=== WHAT YOU SHOULD DO ===
Below are records. Find each line in them that holds the word "this" and copy it.

Stored entries:

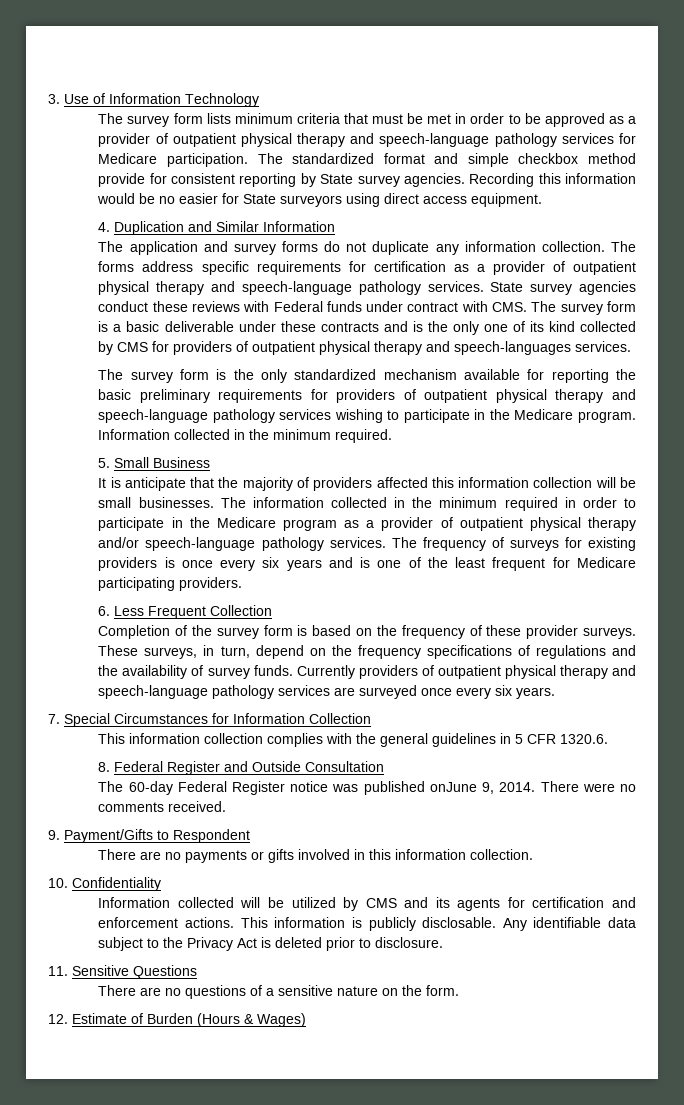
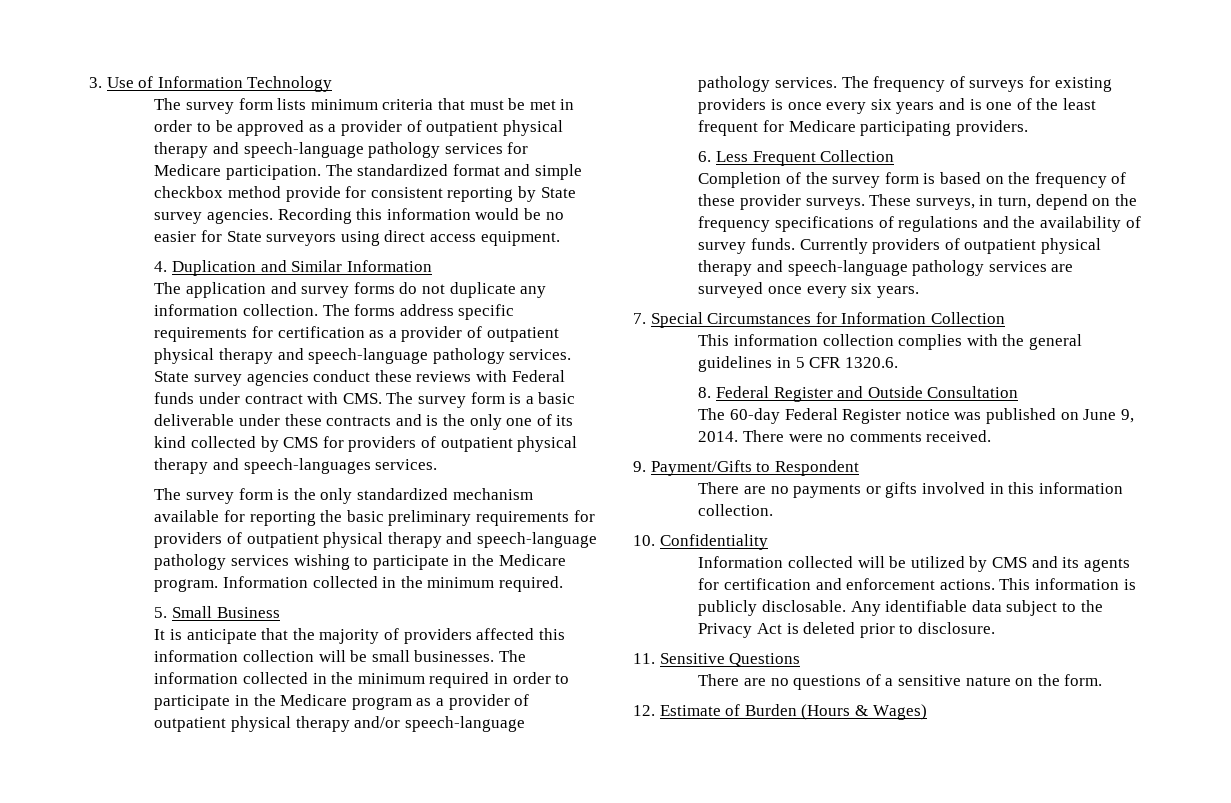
- The 60-day Federal Register notice was published onJune 9, 2014.
+ The 60-day Federal Register notice was published on June 9, 2014.

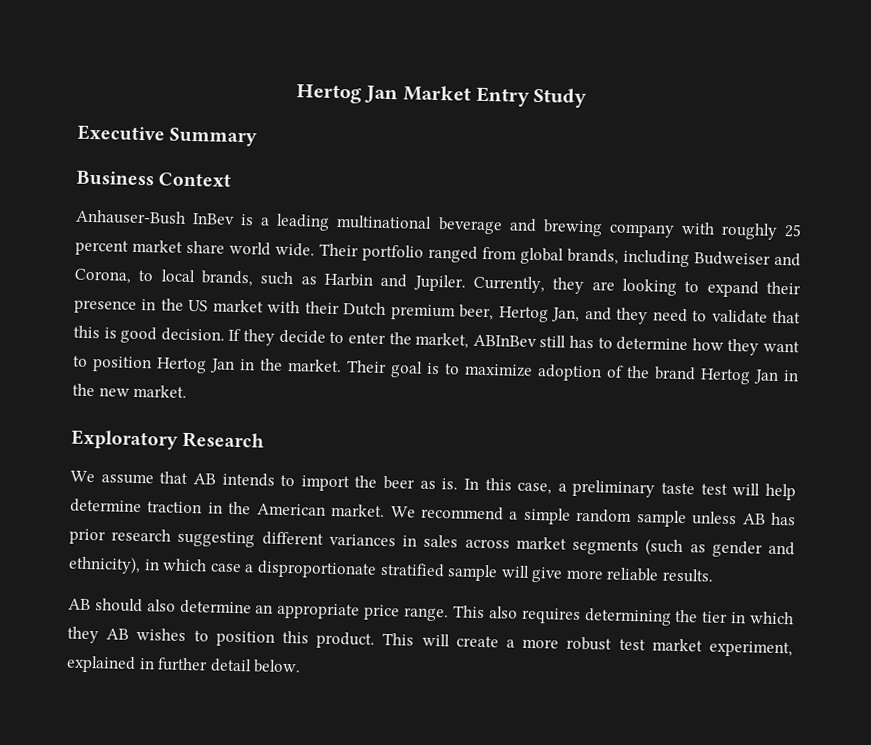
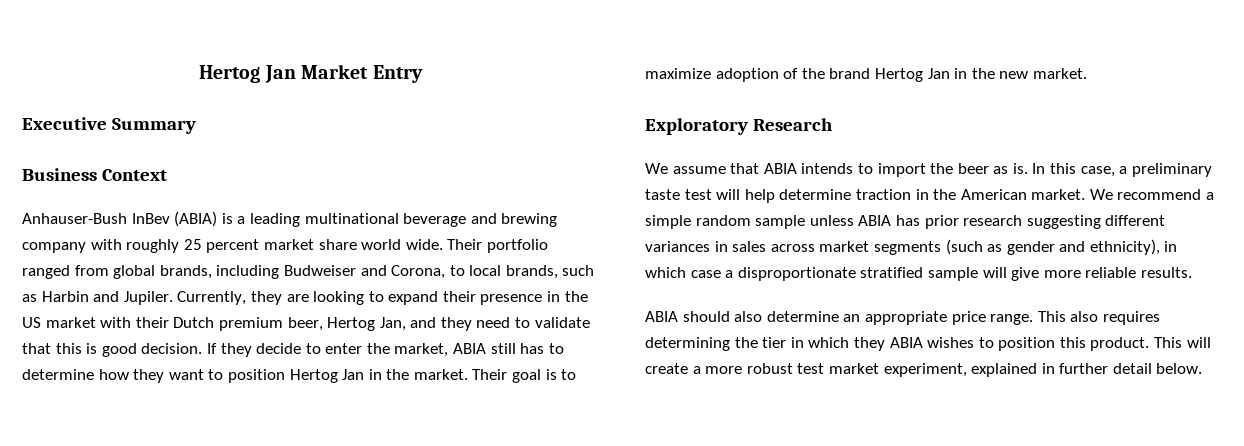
- Hertog Jan Market Entry Study
+ Hertog Jan Market Entry
- Anhauser-Bush InBev is a leading multinational beverage and brewing company with roughly 25 percent market share world wide.
+ Anhauser-Bush InBev (ABIA) is a leading multinational beverage and brewing company with roughly 25 percent market share world wide.
- If they decide to enter the market, ABInBev still has to determine how they want to position Hertog Jan in the market.
+ If they decide to enter the market, ABIA still has to determine how they want to position Hertog Jan in the market.
- We assume that AB intends to import the beer as is.
+ We assume that ABIA intends to import the beer as is.
- We recommend a simple random sample unless AB has prior research suggesting different variances in sales across market segments (such as gender and ethnicity), in which case a disproportionate stratified sample will give more reliable results.
+ We recommend a simple random sample unless ABIA has prior research suggesting different variances in sales across market segments (such as gender and ethnicity), in which case a disproportionate stratified sample will give more reliable results.
- AB should also determine an appropriate price range.
+ ABIA should also determine an appropriate price range.
- This also requires determining the tier in which they AB wishes to position this product.
+ This also requires determining the tier in which they ABIA wishes to position this product.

=== TASK SOLUTION ===
- This also requires determining the tier in which they AB wishes to position this product.
+ This also requires determining the tier in which they ABIA wishes to position this product.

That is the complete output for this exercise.